Open philwinder opened 8 years ago
I might need to check again, but since both taskInfoFactoryDocker
and taskInfoFactoryCommand
are annotated with @ConditionalOnMissingBean(TaskInfoFactory.class)
only the first one would be added to the context.
So if mess.docker.images
has a value a TaskInfoFactory
will be placed in the context and therefore taskInfoFactoryCommand
will be ignored.
@Bean
@ConditionalOnMissingBean(TaskInfoFactory.class)
@ConditionalOnProperty(prefix = "mesos.docker", name = {"image"})
public TaskInfoFactory taskInfoFactoryDocker() {
return new TaskInfoFactoryDocker();
}
@Bean
@ConditionalOnMissingBean(TaskInfoFactory.class)
@ConditionalOnProperty(prefix = "mesos", name = {"command"})
public TaskInfoFactory taskInfoFactoryCommand() {
return new TaskInfoFactoryCommand();
}
You can check this by adding --debug
to command line arguments when starting up the application.

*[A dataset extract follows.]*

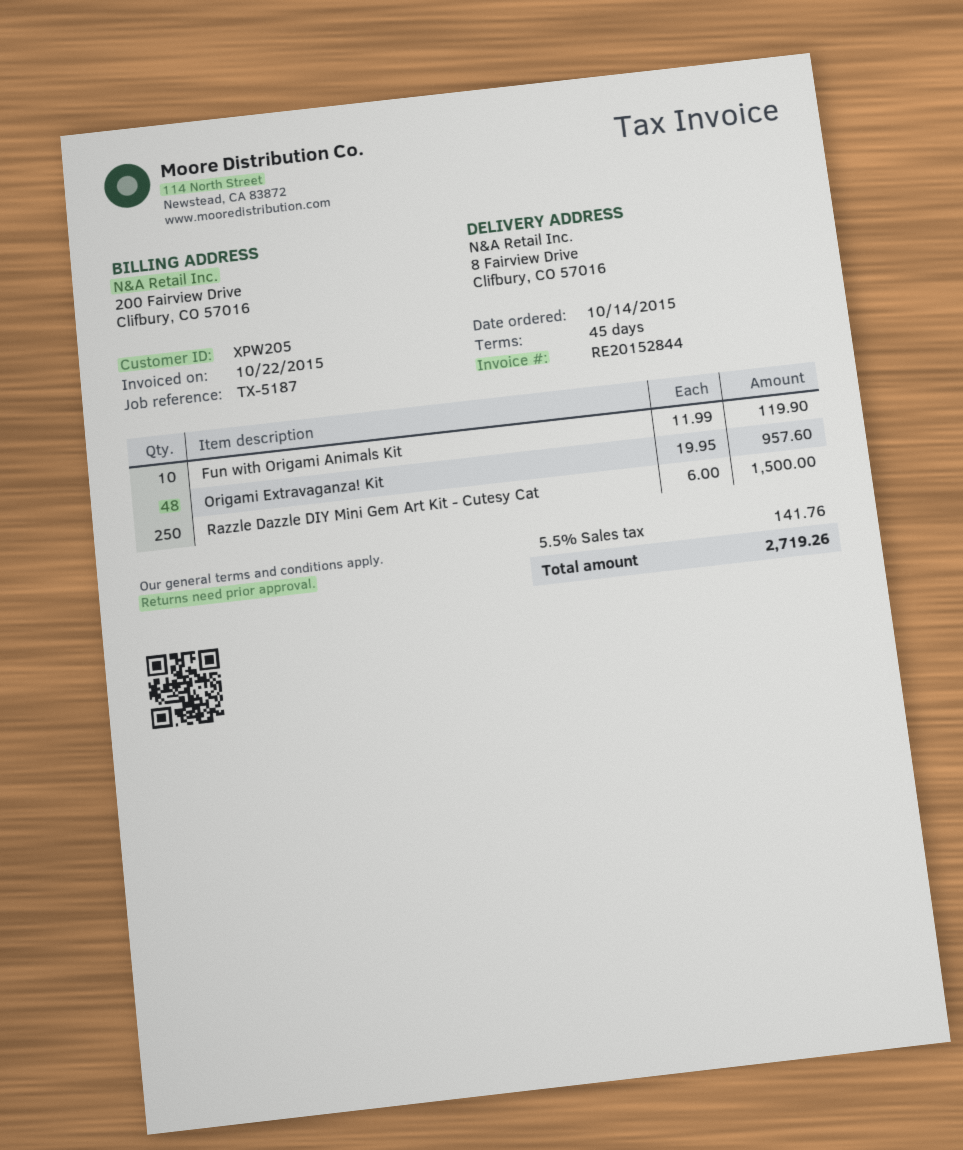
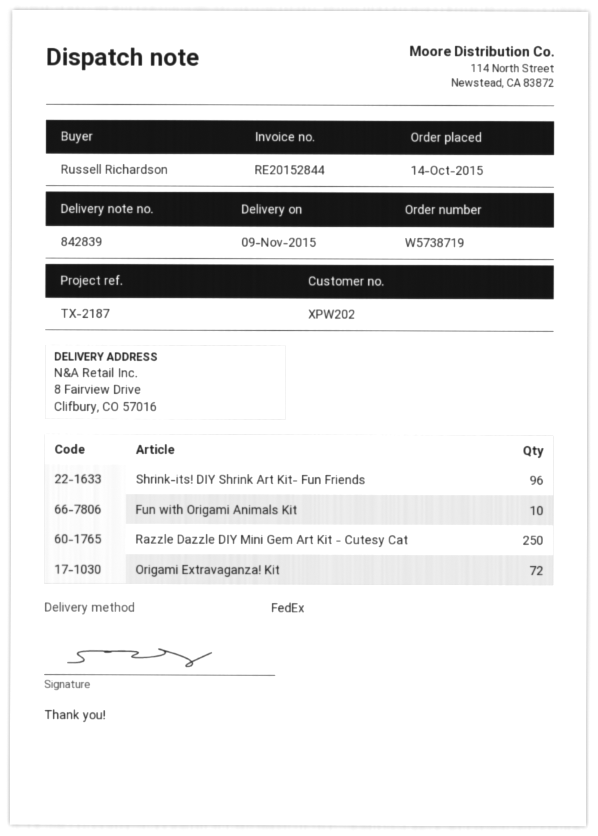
customer number: XPW205 -> XPW202
reference: TX-5187 -> TX-2187
Origami Extravaganza! Kit: 48 -> 72
Shrink-its! DIY Shrink Art Kit- Fun Friends: none -> 96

Only by order. Flip the code around and the other is instantiated.
Instead of matching on command.
Either that, or moving it to another config class where you can add @AutoConfigureBefore
annotations.
For both executor and docker mode, mesos.command is used. But the Executor TaskInfoFactory is triggered on mesos.command: https://github.com/ContainerSolutions/mesos-starter/blob/master/spring-boot-starter-mesos/src/main/java/com/containersolutions/mesos/config/autoconfigure/MesosSchedulerConfiguration.java#L121
Hence, it's only by luck that the Docker TaskInfoFactory is instantiated, because the Executor version is valid because of the use of a mesos.command.